I love Pulp Fiction but I have to choose the Kill Bill movies; Kill Bill for me is the most entertaining one and I have so much fun watching it.


----------



## εmptε (Nov 20, 2008)

Pulp Fiction but Natural Born Killers was a really close second.


----------



## pinkrasputin (Apr 13, 2009)

That is WAY too hard to answer for a person like me. My brain almost went loopy. There needs to be subcatagories. I put Kill Bill, but come on....
Reservoir Dogs? Inglorious Basterds? Pulp Fiction? Jackie Brown? All so good for different reasons....We should just start a thread for his best scenes. Like best use of music in a scene, or Funniest moment, or Best Fight, Best Acting, Most repulsive.........


----------



## fleur de lis (Jan 8, 2010)

or maybe best mexican standoff.....


----------



## Outcode (Nov 28, 2009)

It was a pretty hard choice but I went with True Romance since I like romance... XD
All his movies are bad ass though, but second choice would have been Pulp Fiction. Still haven't gotten to finish Inglourious Basterds :|


----------



## fleur de lis (Jan 8, 2010)

inglorious basterds has re-opened the timeless renaissance genre of REVENGE TRAGEDY..... how exciting......


----------



## PixelBrain (Nov 21, 2009)

Jackie brown is my personal fav, but I like them all. Except for natural born killers, I really really dont like that movie.


----------



## fleur de lis (Jan 8, 2010)

PixelBrain said:


> Except for natural born killers, I really really dont like that movie.


i just watched that today for the first time...... wasn't sure i'd like it either until it was over...... i appreciate it for the questions it raises about the media...... the alienating effect of television's spectacle and intrusive nature......


----------



## screamofconscious (Oct 15, 2009)

I would have voted for Natural Born Killers, but I don't consider it a Quentin Tarantino movie...Oliver Stone directed it. I mean, how many movies does anyone actually bother to find out who wrote it? The only reason we'd even know he had something to do with some of these movies is because his name sells. And based on the fact that it's a name association here, I must say I'm sorely disappointed that Four Rooms wasn't listed. That movie was freaking awesome. Ok, I'll stop my bitching now. Carry on.


----------



## fleur de lis (Jan 8, 2010)

four rooms was insane........ i've never seen tim roth that perky....... tarantino's ending vignette was exceptionally gratifying.......


----------



## Rustang (Dec 31, 2009)

I'm watching Death Proof right now. It kicks ass! I love how he made it 'look old' with ticks in the flilm, etc, I like the 70s culture, doing gore special effects that are funny by todays standards, Kurt Russell and fast cars. Carsploitation ftw! If you like cars, you should really see the original Vanishing Point.

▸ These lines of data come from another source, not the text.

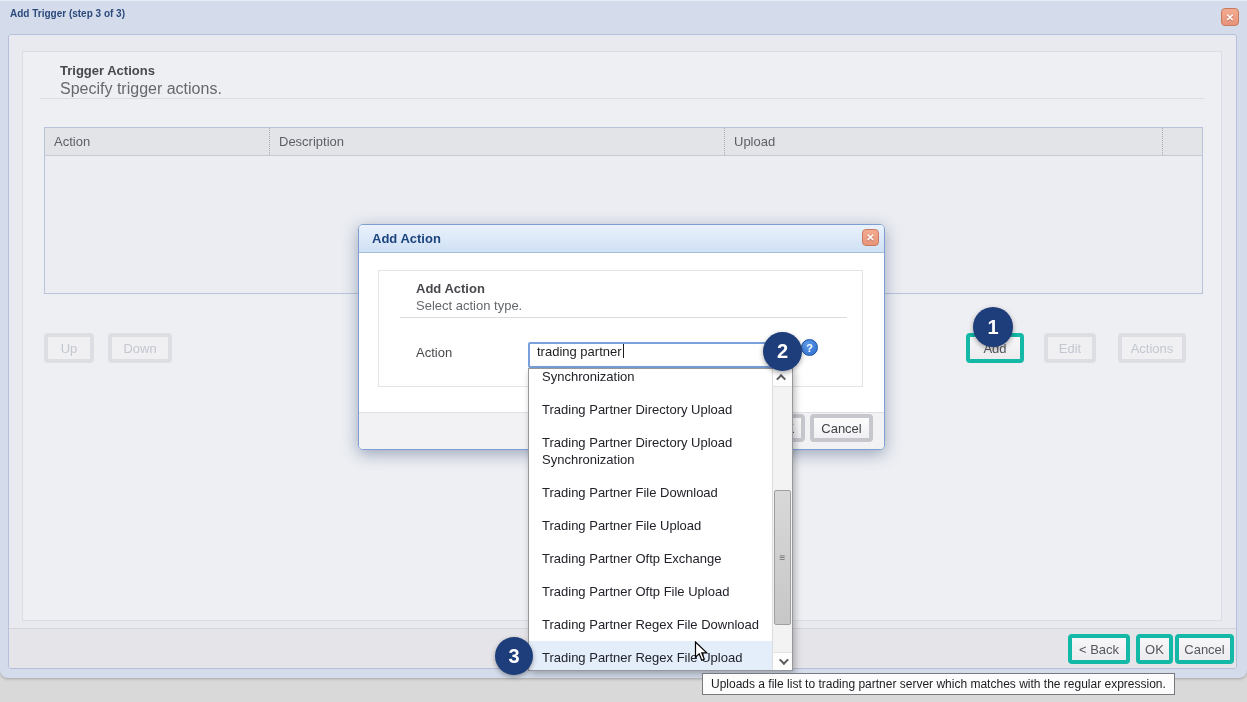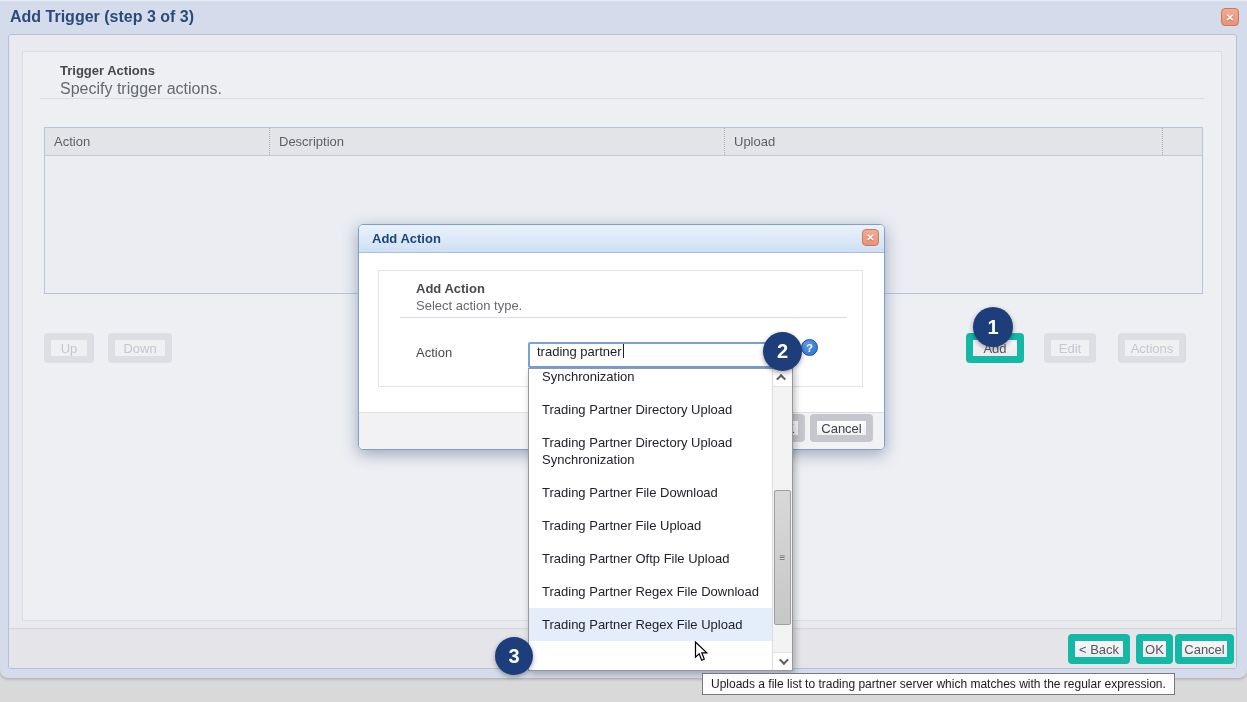"Add Trigger (step 3 of" .win-title { font-size: 16px -> 10px }
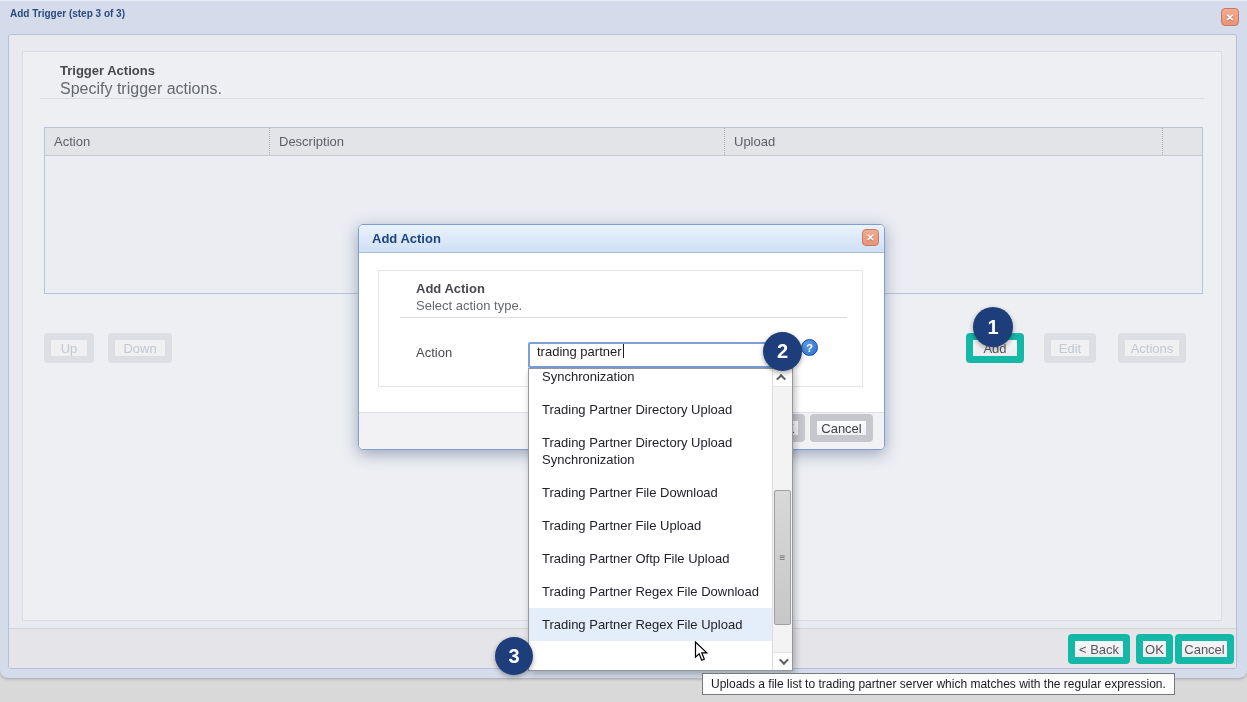"Up" .ui-btn { border: 7px solid #14b8a6 -> 4px solid #14b8a6 }
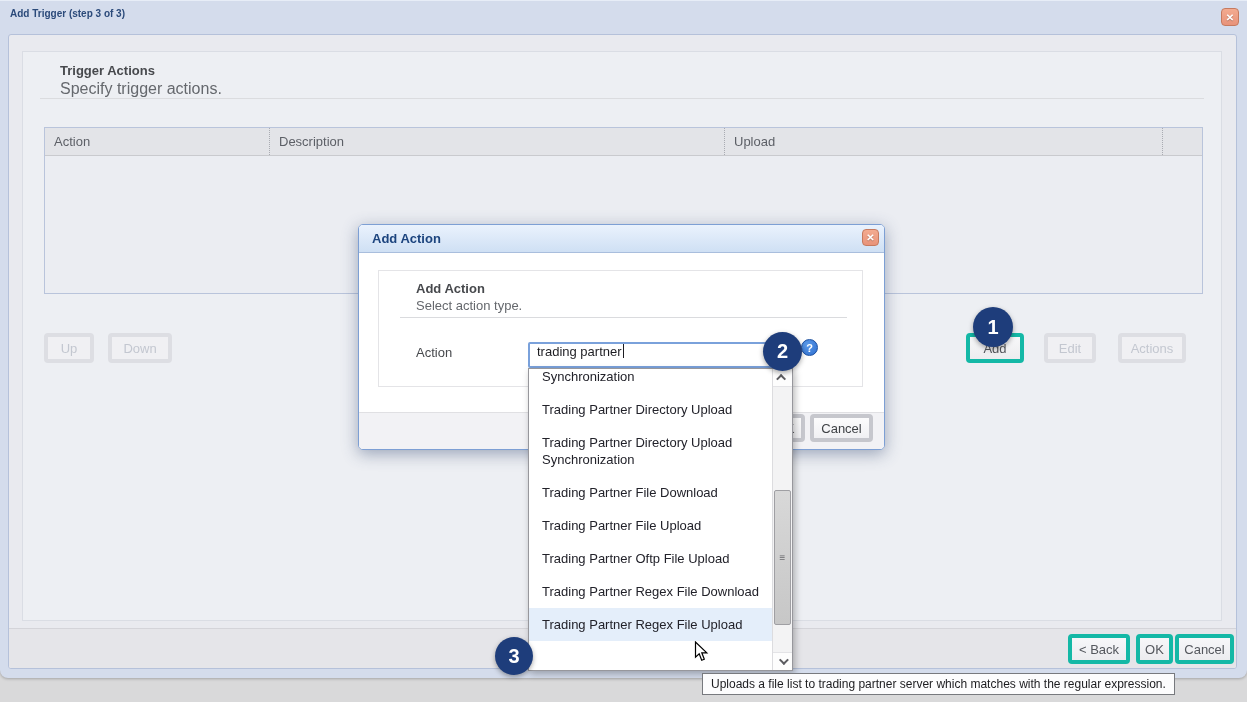"Trading Partner Oftp Exchange" div.dd-item { html: none -> <div>Trading Partner Oftp Exchange</div> }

edit: of course there's nothing quite like Pulp Fiction.


----------



## Seducer of the Homeless (Jun 14, 2009)

yeah, again, the leaving out of From Dusk Till Dawn and Four Rooms was accidental....sorry (i haven't seen Four Rooms, thus why i forgot, but Dusk....sorry)

i mean, From Dusk Till Dawn i really like

for me: 
Pulp Fiction
Reservoir Dogs
Inglourious Basterds
Kill Bill Vol I & II
True Romance
From Dusk Till Dawn
Jackie Brown
Deathproof
Natural Born Killers (probably Oliver Stone's Fault!)


----------